8.3(c). The Adviser shall not be liable under this indemnification
provision with respect to any claim made against an Indemnified Party unless
such Indemnified Party shall have notified the Adviser in writing within a
reasonable time after the summons or other first legal process giving
information of the nature of the claim shall have been served upon such
Indemnified Party (or after such Indemnified Party shall have received notice of
such service on
17
any designated agent), but failure to notify the Adviser of any such claim
shall not relieve the Adviser from any liability which it may have to the
Indemnified Party against whom such action is brought otherwise than on account
of this indemnification provision. In case any such action is brought against
the Indemnified Parties, the Adviser will be entitled to participate, at its own
expense, in the defense thereof. The Adviser also shall be entitled to assume
the defense thereof, with counsel satisfactory to the party named in the action.

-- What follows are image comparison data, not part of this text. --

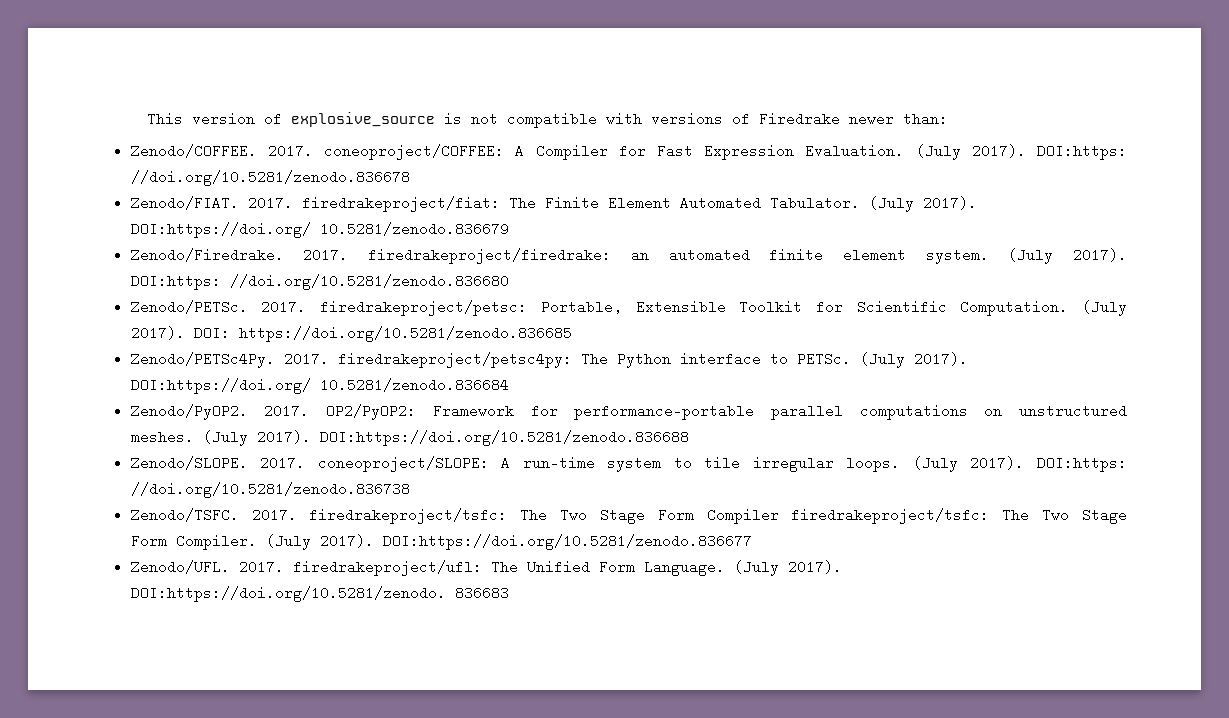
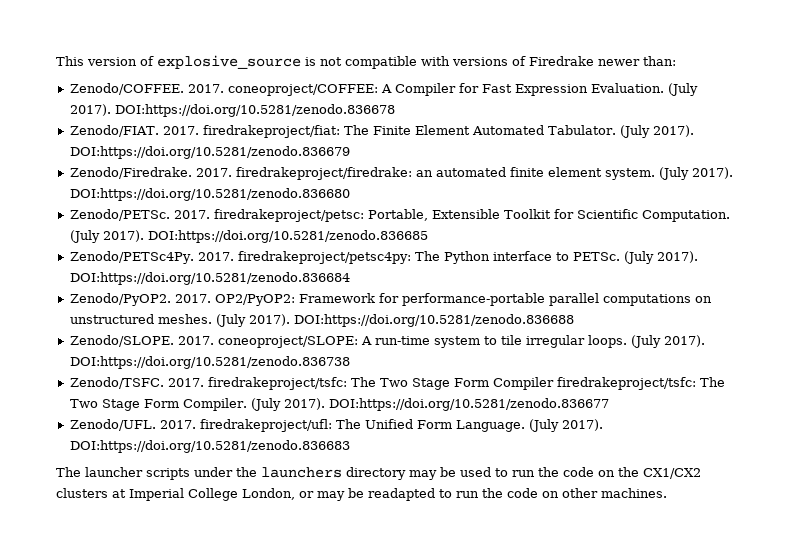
[1037,144,1128,160] [130,170,410,186] DOI:https: //doi.org/10.5281/zenodo.836678 -> [114,104,395,117] DOI:https://doi.org/10.5281/zenodo.836678
[130,222,509,238] DOI:https://doi.org/ 10.5281/zenodo.836679 -> [69,146,350,159] DOI:https://doi.org/10.5281/zenodo.836679
[130,274,509,290] DOI:https: //doi.org/10.5281/zenodo.836680 -> [69,188,350,201] DOI:https://doi.org/10.5281/zenodo.836680
[193,326,572,342] DOI: https://doi.org/10.5281/zenodo.836685 -> [147,230,428,243] DOI:https://doi.org/10.5281/zenodo.836685
[130,378,509,394] DOI:https://doi.org/ 10.5281/zenodo.836684 -> [69,272,350,285] DOI:https://doi.org/10.5281/zenodo.836684
[1036,456,1127,472] [130,482,410,498] DOI:https: //doi.org/10.5281/zenodo.836738 -> [69,356,350,369] DOI:https://doi.org/10.5281/zenodo.836738
[130,586,509,602] DOI:https://doi.org/10.5281/zenodo. 836683 -> [69,440,350,453] [56,467,701,480] [56,488,667,501] DOI:https://doi.org/10.5281/zenodo.836683 // The launcher scripts under the launchers directory may be used to run the code on the CX1/CX2 clusters at Imperial College London, or may be readapted to run the code on other machines.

After notice from the Adviser to such party of the Adviser's election to assume
the defense thereof, the Indemnified Party shall bear the fees and expenses of
any additional counsel retained by it, and the Adviser will not be liable to
such party under this Agreement for any legal or other expenses subsequently
incurred by such party independently in connection with the defense thereof
other than reasonable costs of investigation.
8.3(d). The Company will promptly notify the Adviser of the
commencement of any litigation or proceedings against an Indemnified Party in
connection with this Agreement, the issuance or sale of the Contracts or the
operation of the Account(s).
ARTICLE IX. APPLICABLE LAW
9.1. This Agreement shall be construed and the provisions hereof
interpreted under and in accordance with the laws of the State of New York.
9.2. This Agreement shall be subject to the provisions of the 1933,
1934 and 1940 Acts, and the rules and regulations and rulings thereunder,
including such exemptions from those statutes, rules and regulations as the SEC
may grant (including, but not limited to, the Shared Funding Exemptive Order)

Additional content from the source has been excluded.